Talvez não exista comprovação científica, mas amor, carinho e família também são “remédios” para alguns casos. O tratamento de Maria Iorilda Florência Fernandes, paciente em cuidados paliativos no Hospital Clínicas de Porto Alegre, inclui afeto, aconchego familiar e samba. Aos 82 anos, na última terça-feira (11), ela recebeu uma homenagem para celebrar a vida, organizada por familiares após incentivo da equipe multidisplicar de cuidados paliativos (veja o vídeo ao fim desta matéria).
Exemplo de “força, amor e luta” foi como a família descreveu Dona Maria, como carinhosamente é conhecida, internada no HCPA desde o dia 28 de maio. Paciente com uma doença aterosclerótica arterial, condição que obstrui o fluxo sanguíneo em órgãos vitais, Maria entrou em cuidados paliativos há poucas semanas.
A paciente sofreu após complicações da doença, com quadro de saúde irreversível. Em dezembro de 2023, ela já havia passado por um doloroso procedimento de amputação do pé esquerdo, como tentativa de frear o desenvolvimento da doença, o qual lhe trouxe abalos emocionais, conforme relatou a filha, Rosimari Fernandes. Antes de iniciar o acompanhamento com a equipe de cuidados paliativos, outro procedimento similar seria realizado, mas a própria paciente demonstrou receio com a realização.
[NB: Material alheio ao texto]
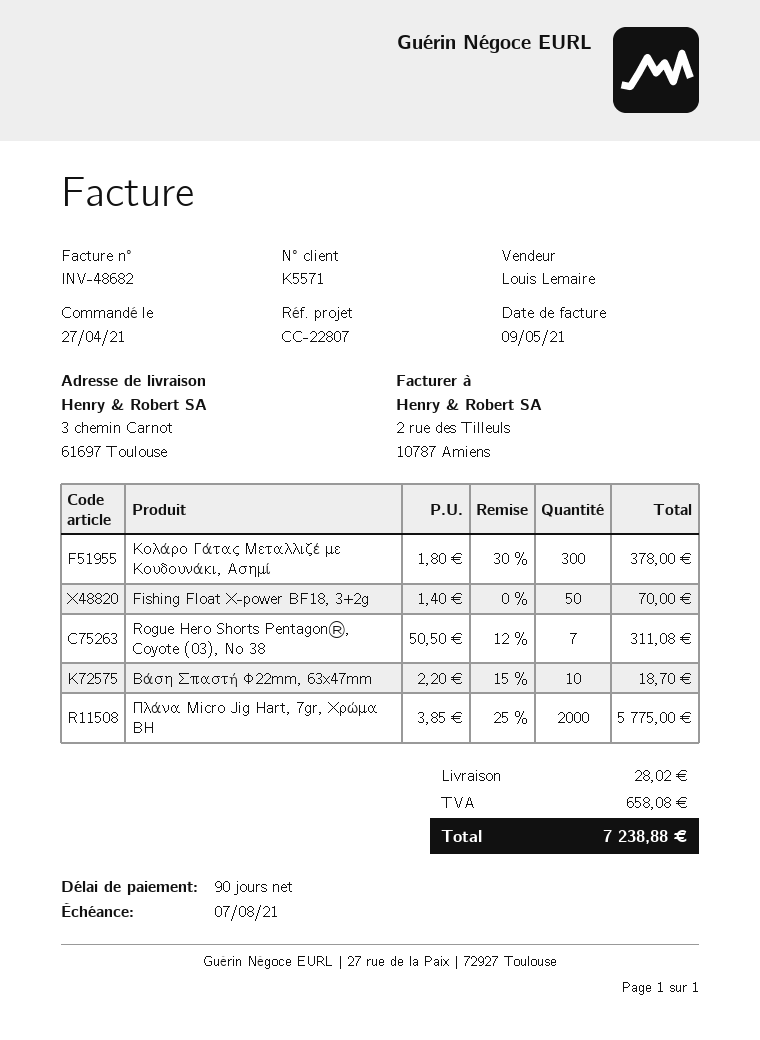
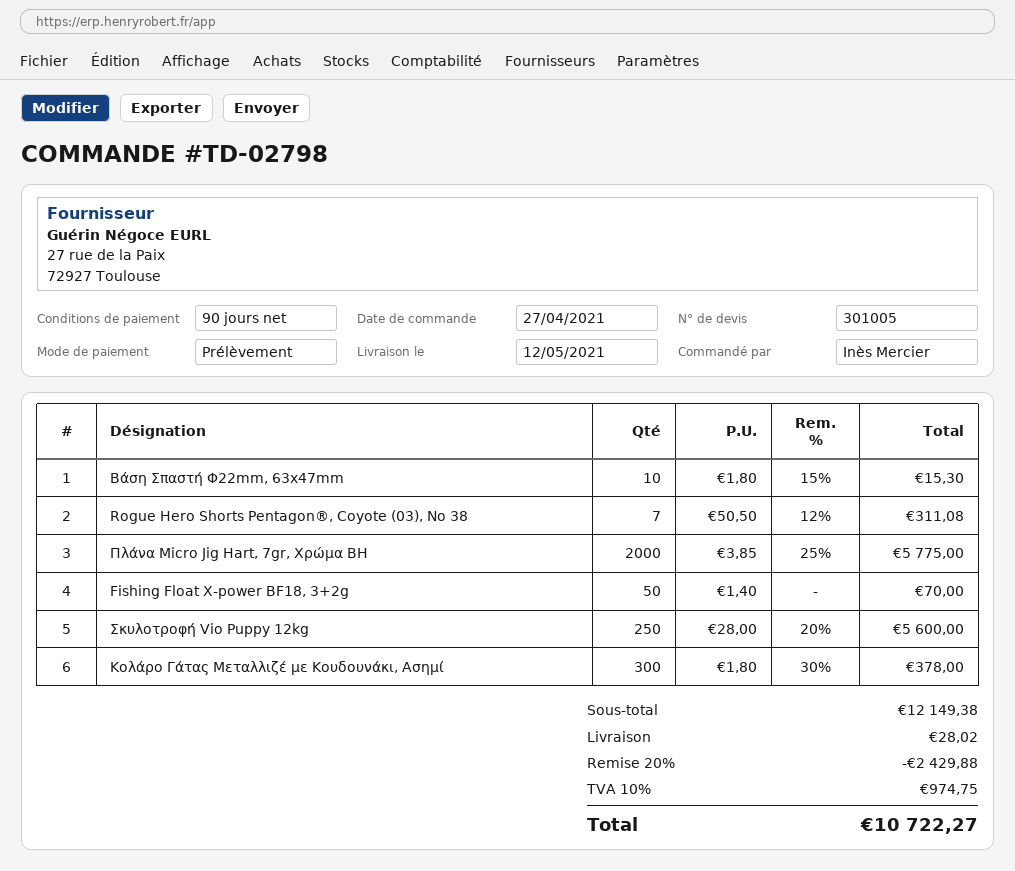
Βάση Σπαστή Φ22mm, 63x47mm: 10 x 2.20 - 15% = 18.70 -> 10 x 1.80 - 15% = 15.30
Σκυλοτροφή Vio Puppy 12kg: none -> 250 x 28.00 - 20% = 5600.00
discount: none -> 20% = 2429.88
tax: 658.08 -> 974.75
total: 7238.88 -> 10722.27

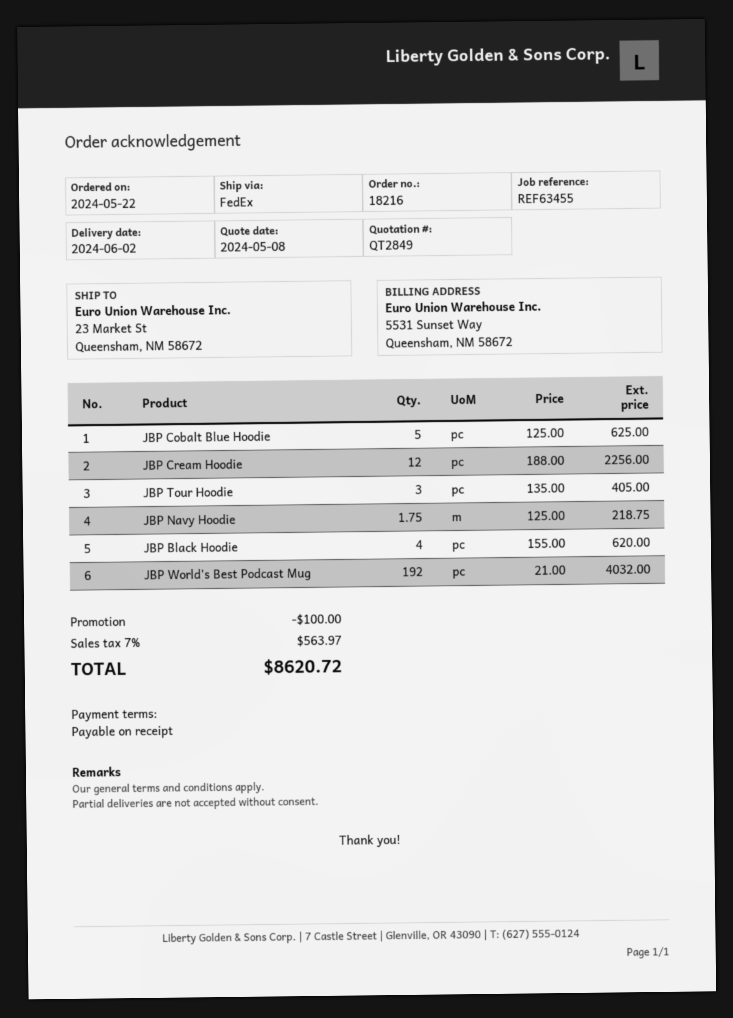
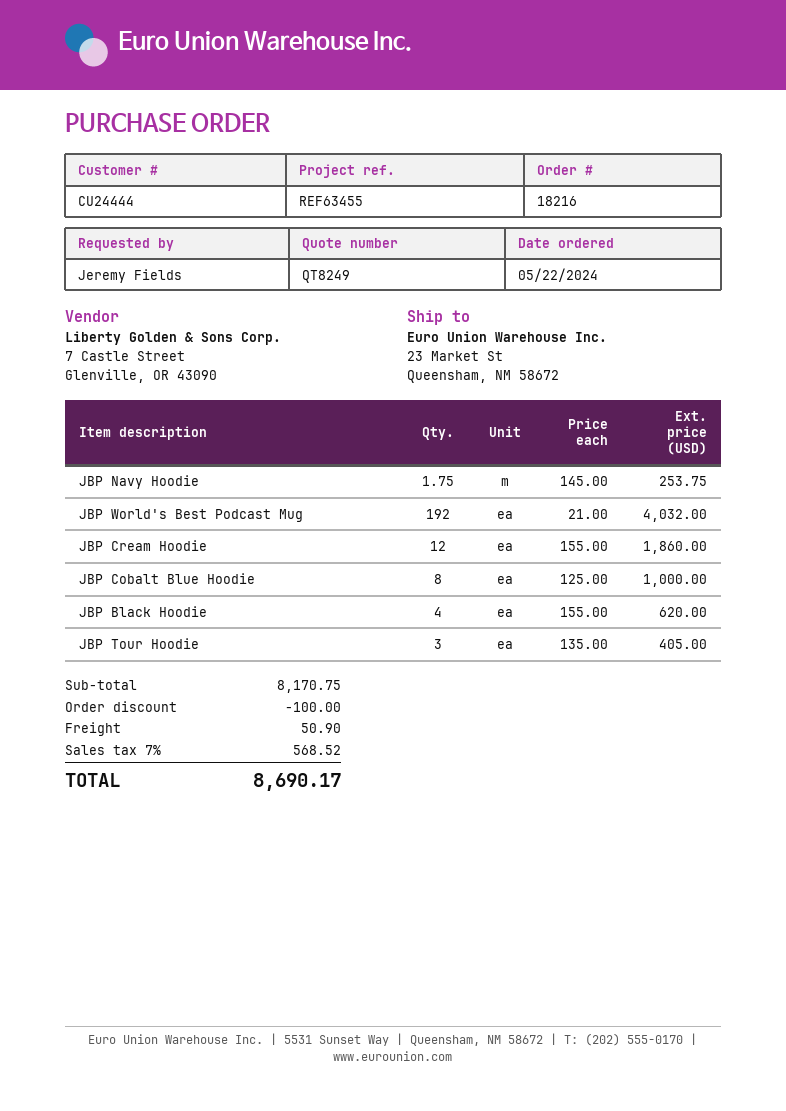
quote number: QT2849 -> QT8249
JBP Cobalt Blue Hoodie: 5 x 125.00 = 625.00 -> 8 x 125.00 = 1000.00
JBP Cream Hoodie: 12 x 188.00 = 2256.00 -> 12 x 155.00 = 1860.00
JBP Navy Hoodie: 1.75 x 125.00 = 218.75 -> 1.75 x 145.00 = 253.75
shipping: none -> 50.90
tax: 7% = 563.97 -> 7% = 568.52
total: 8620.72 -> 8690.17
— Ela pegou na minha mão, olhou bem dentro dos meus olhos e deu um grito. "O quê? Não mesmo. Não!" Veio a informação que minha mãe estava com quase todos os órgãos comprometidos, daí nós questionamos quais seriam os benefícios de ela amputar novamente, se isso curaria ela. Fomos ditos que não, então qual é o sentido? Era para dar uma qualidade de vida temporária. Ficamos abalados, tudo é muito novo. (...) Eu disse, então não, minha mãe precisa ter dignidade no final da vida dela — contou Rosimari.
A dor virou companheira de Dona Maria, assim como a fé e o amor também nunca a deixaram de acompanhar. Hoje, o tratamento visa evitar as dores e, principalmente, celebrar sua vida e dar dignidade aos seus dias. Parte dos cuidados envolve o afeto da família e resgatar coisas importantes para Dona Maria, como o samba.
— Então, foi uma forma de eu conseguir trazer respeito e dignidade e falar sobre a vida com eles (família). Mostrar que, sendo paliativo, não é morte. Sendo o contrário, é a gente falar em vida enquanto há vida — explicou a médica residente Mariana Ramos Vieira, responsável por propor à família de Dona Maria a homenagem.
Para Rosimari, a conversa com a equipe médica foi uma forma de desmitificar a ideia da família sobre cuidados paliativos, antes tão associada à morte.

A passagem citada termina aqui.